#### [MATERIALS PROVIDED]
++++
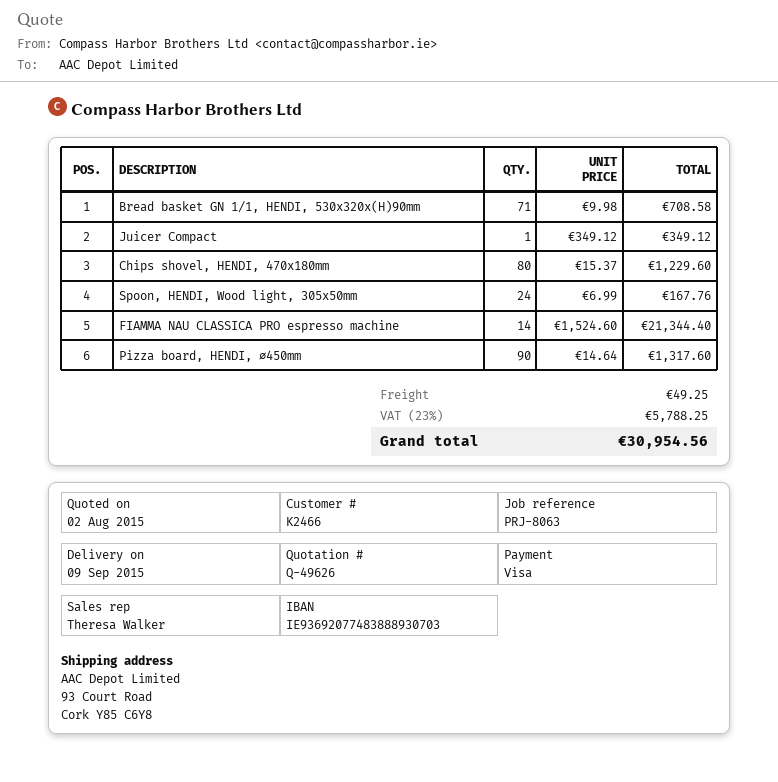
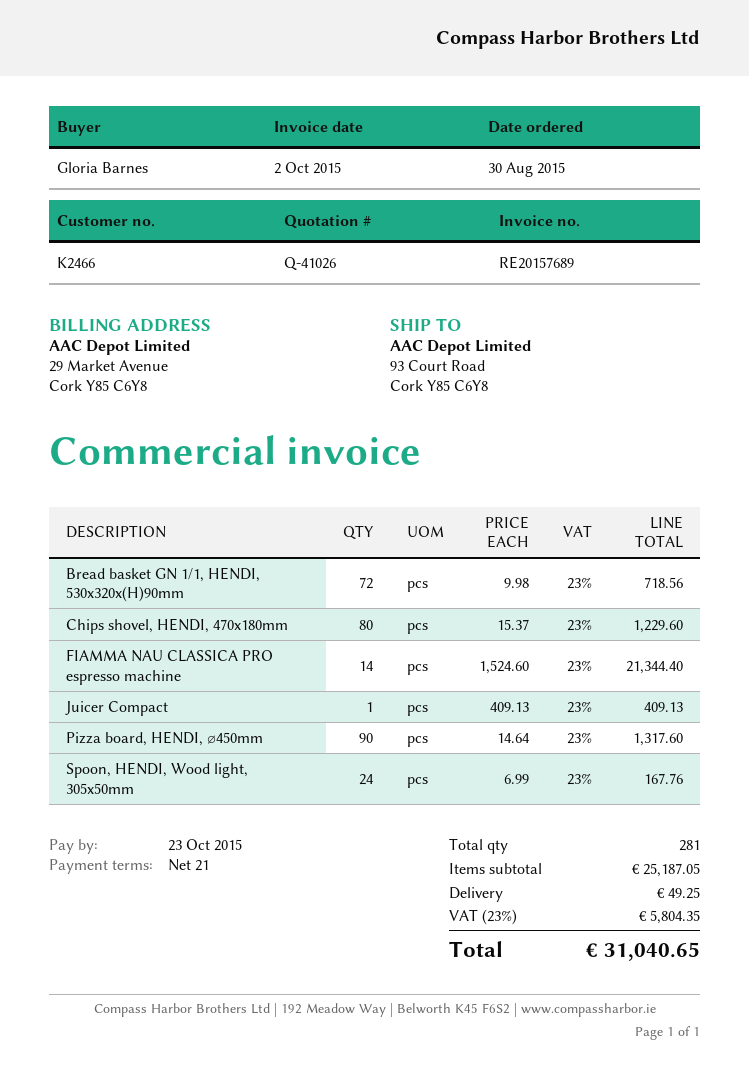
quote number: Q-49626 -> Q-41026
Bread basket GN 1/1, HENDI, 530x320x(H)90mm: 71 x 9.98 = 708.58 -> 72 x 9.98 = 718.56
Juicer Compact: 1 x 349.12 = 349.12 -> 1 x 409.13 = 409.13
tax: 23% = 5788.25 -> 23% = 5804.35
total: 30954.56 -> 31040.65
++++
#### [EXERCISE INSTRUCTIONS]
The reply should hold every line of the material above, unchanged, and no pictures.

#### [TASK RESPONSE]
quote number: Q-49626 -> Q-41026
Bread basket GN 1/1, HENDI, 530x320x(H)90mm: 71 x 9.98 = 708.58 -> 72 x 9.98 = 718.56
Juicer Compact: 1 x 349.12 = 349.12 -> 1 x 409.13 = 409.13
tax: 23% = 5788.25 -> 23% = 5804.35
total: 30954.56 -> 31040.65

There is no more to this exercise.